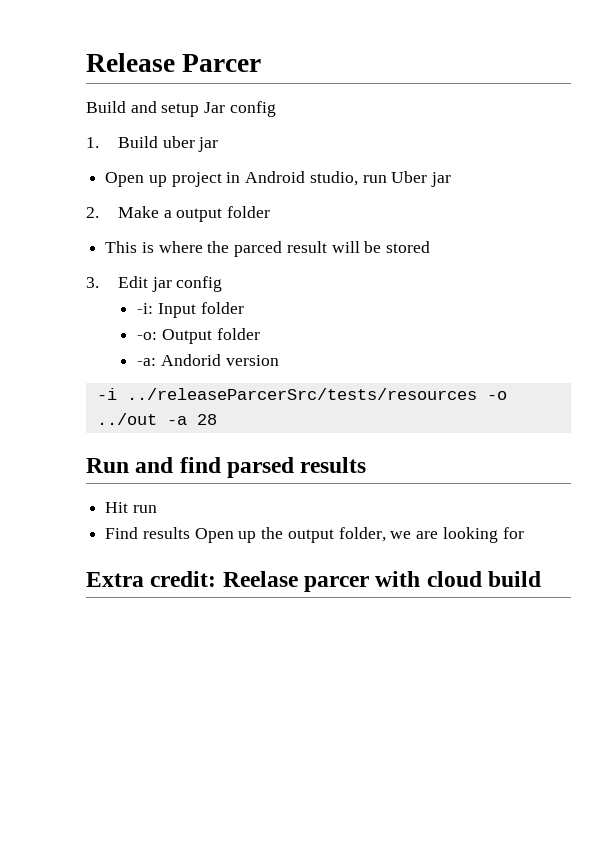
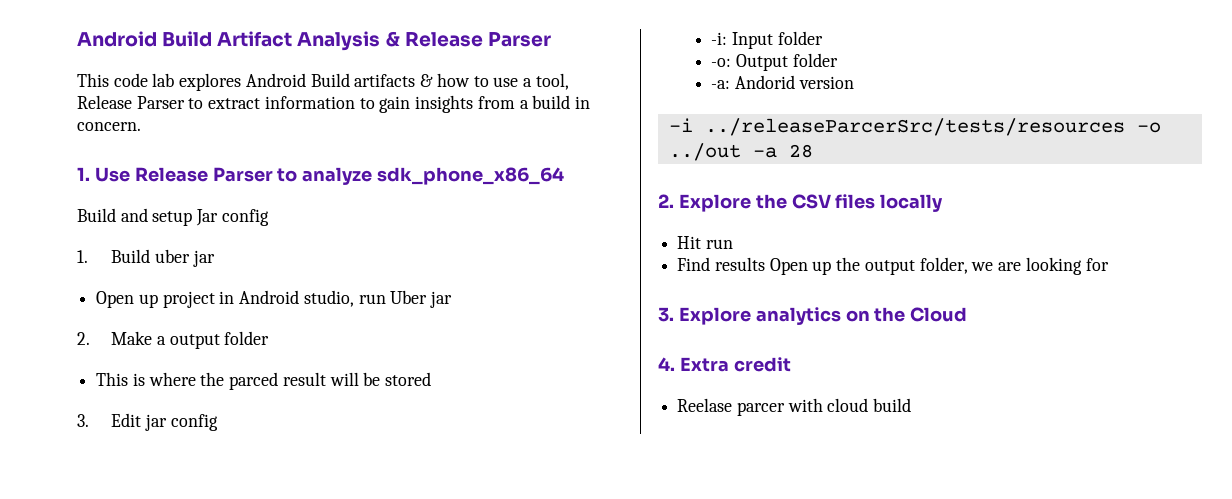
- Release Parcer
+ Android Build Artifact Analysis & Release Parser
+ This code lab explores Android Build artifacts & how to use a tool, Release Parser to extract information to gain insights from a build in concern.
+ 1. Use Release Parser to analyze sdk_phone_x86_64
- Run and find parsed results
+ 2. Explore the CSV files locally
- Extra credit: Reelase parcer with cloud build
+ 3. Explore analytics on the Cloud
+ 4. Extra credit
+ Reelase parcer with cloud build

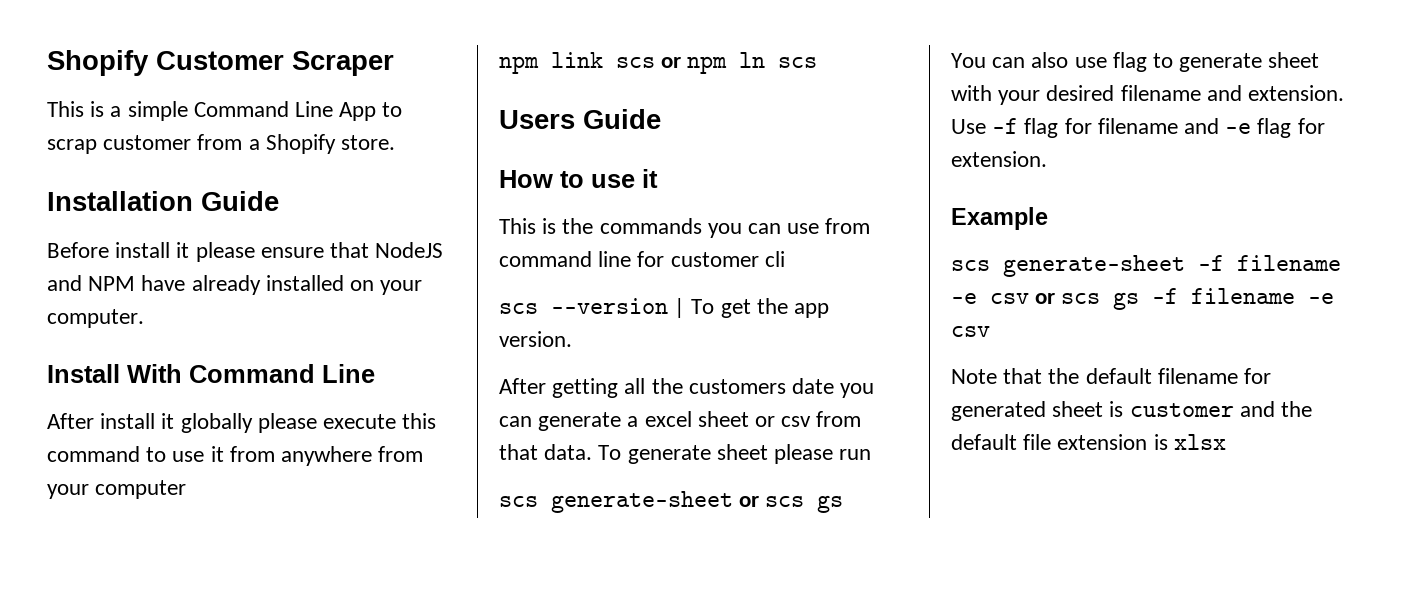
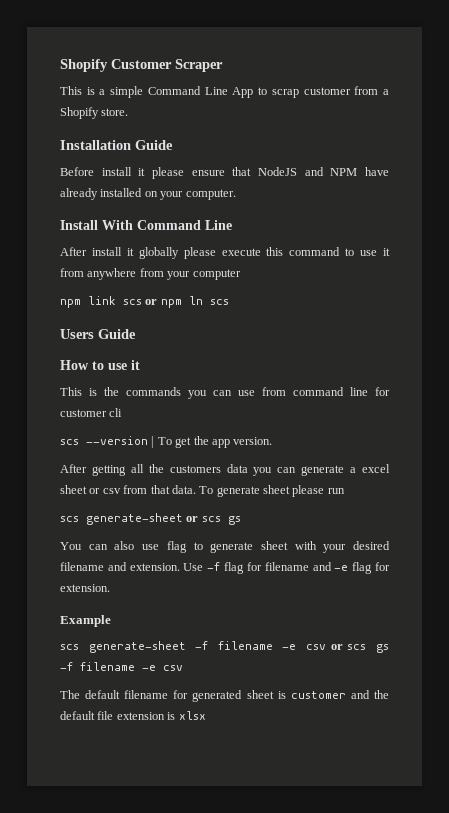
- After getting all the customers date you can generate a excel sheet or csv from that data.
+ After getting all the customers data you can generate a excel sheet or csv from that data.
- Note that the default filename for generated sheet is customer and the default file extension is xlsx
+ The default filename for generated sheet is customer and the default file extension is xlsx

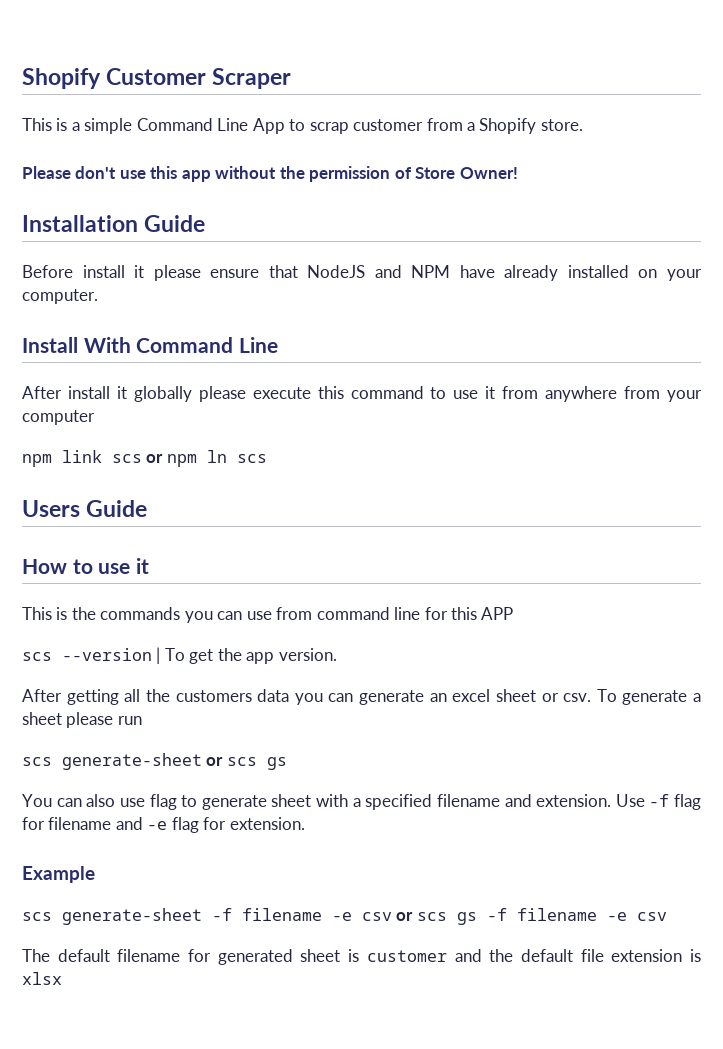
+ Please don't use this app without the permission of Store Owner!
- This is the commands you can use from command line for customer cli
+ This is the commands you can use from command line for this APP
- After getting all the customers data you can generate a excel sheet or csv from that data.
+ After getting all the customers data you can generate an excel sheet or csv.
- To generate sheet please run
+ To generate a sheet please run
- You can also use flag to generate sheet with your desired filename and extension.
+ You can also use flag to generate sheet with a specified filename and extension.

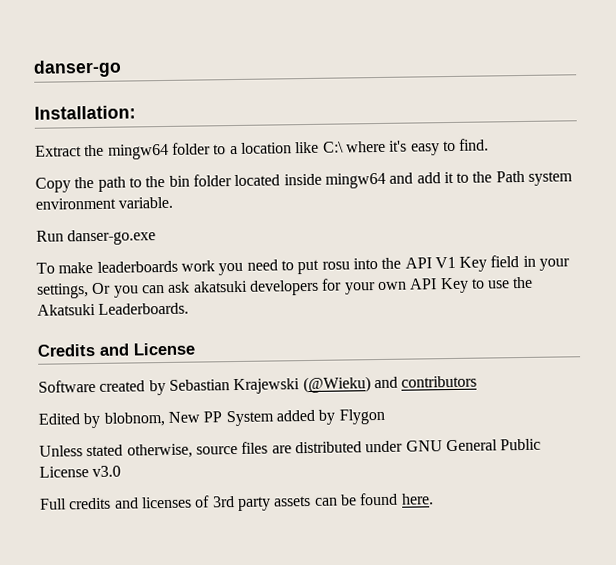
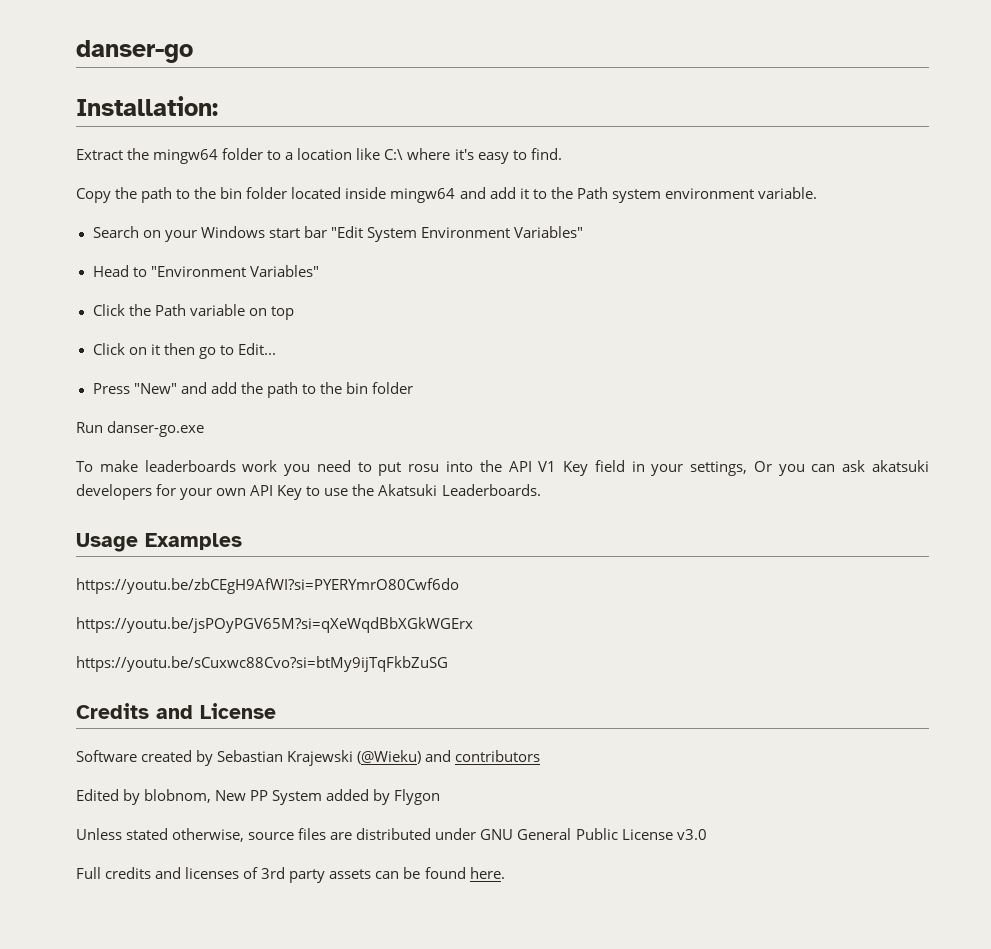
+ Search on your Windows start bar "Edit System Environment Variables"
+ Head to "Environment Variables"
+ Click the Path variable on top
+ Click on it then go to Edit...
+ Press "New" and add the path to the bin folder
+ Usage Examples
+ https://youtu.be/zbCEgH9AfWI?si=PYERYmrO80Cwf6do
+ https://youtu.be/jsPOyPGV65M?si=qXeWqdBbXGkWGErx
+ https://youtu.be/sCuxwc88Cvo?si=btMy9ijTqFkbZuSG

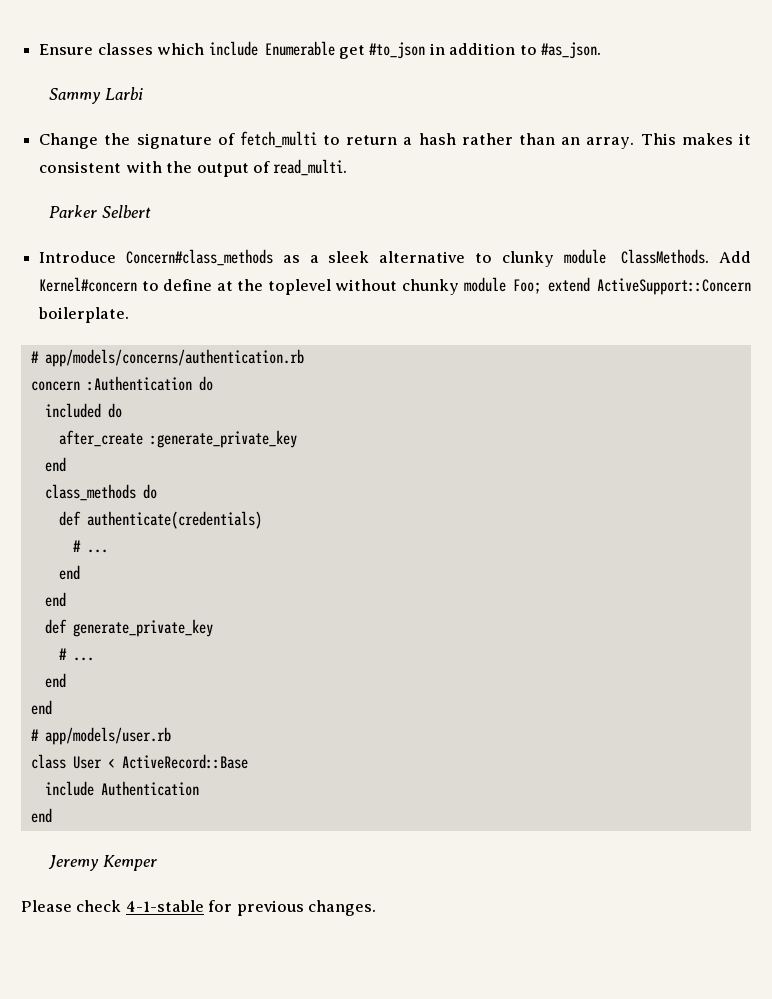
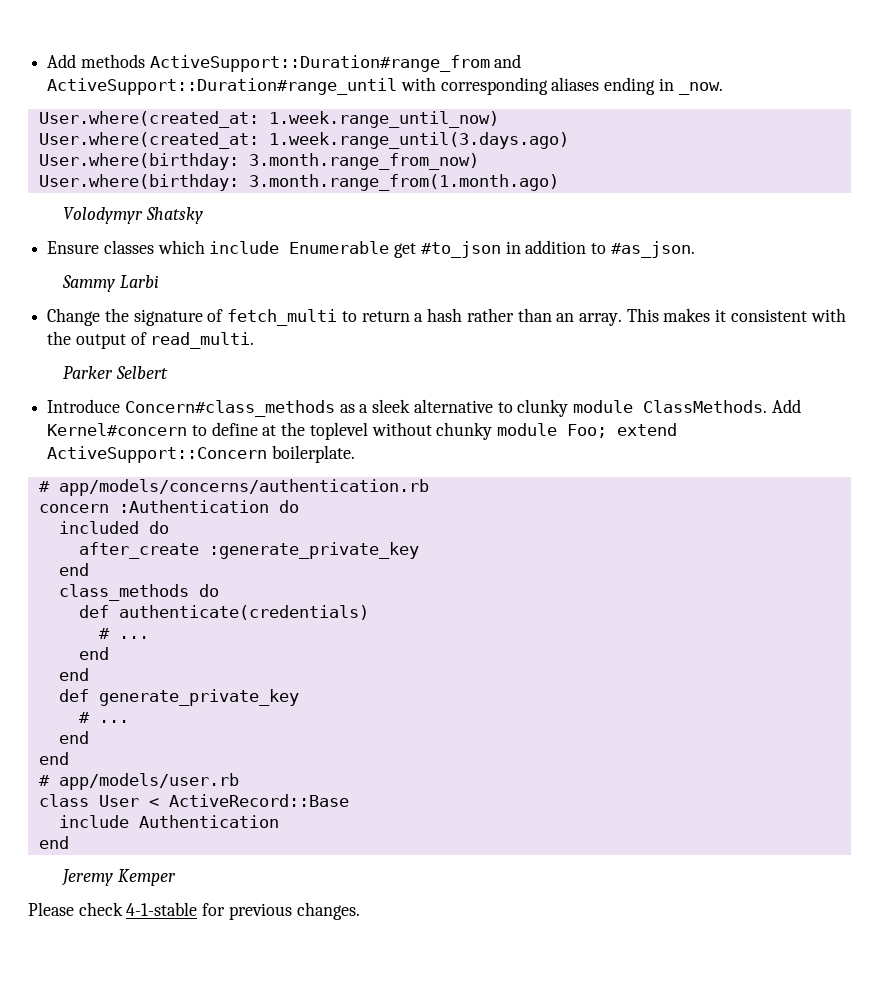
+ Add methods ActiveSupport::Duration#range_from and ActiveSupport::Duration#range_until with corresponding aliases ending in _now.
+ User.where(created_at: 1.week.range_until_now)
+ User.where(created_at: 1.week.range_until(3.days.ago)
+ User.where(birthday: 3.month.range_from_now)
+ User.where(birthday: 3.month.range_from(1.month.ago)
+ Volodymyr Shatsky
___
* Problem to work on
The records above are to be restated exactly, with all pictures omitted.

* Exercise answer
- Release Parcer
+ Android Build Artifact Analysis & Release Parser
+ This code lab explores Android Build artifacts & how to use a tool, Release Parser to extract information to gain insights from a build in concern.
+ 1. Use Release Parser to analyze sdk_phone_x86_64
- Run and find parsed results
+ 2. Explore the CSV files locally
- Extra credit: Reelase parcer with cloud build
+ 3. Explore analytics on the Cloud
+ 4. Extra credit
+ Reelase parcer with cloud build

- After getting all the customers date you can generate a excel sheet or csv from that data.
+ After getting all the customers data you can generate a excel sheet or csv from that data.
- Note that the default filename for generated sheet is customer and the default file extension is xlsx
+ The default filename for generated sheet is customer and the default file extension is xlsx

+ Please don't use this app without the permission of Store Owner!
- This is the commands you can use from command line for customer cli
+ This is the commands you can use from command line for this APP
- After getting all the customers data you can generate a excel sheet or csv from that data.
+ After getting all the customers data you can generate an excel sheet or csv.
- To generate sheet please run
+ To generate a sheet please run
- You can also use flag to generate sheet with your desired filename and extension.
+ You can also use flag to generate sheet with a specified filename and extension.

+ Search on your Windows start bar "Edit System Environment Variables"
+ Head to "Environment Variables"
+ Click the Path variable on top
+ Click on it then go to Edit...
+ Press "New" and add the path to the bin folder
+ Usage Examples
+ https://youtu.be/zbCEgH9AfWI?si=PYERYmrO80Cwf6do
+ https://youtu.be/jsPOyPGV65M?si=qXeWqdBbXGkWGErx
+ https://youtu.be/sCuxwc88Cvo?si=btMy9ijTqFkbZuSG

+ Add methods ActiveSupport::Duration#range_from and ActiveSupport::Duration#range_until with corresponding aliases ending in _now.
+ User.where(created_at: 1.week.range_until_now)
+ User.where(created_at: 1.week.range_until(3.days.ago)
+ User.where(birthday: 3.month.range_from_now)
+ User.where(birthday: 3.month.range_from(1.month.ago)
+ Volodymyr Shatsky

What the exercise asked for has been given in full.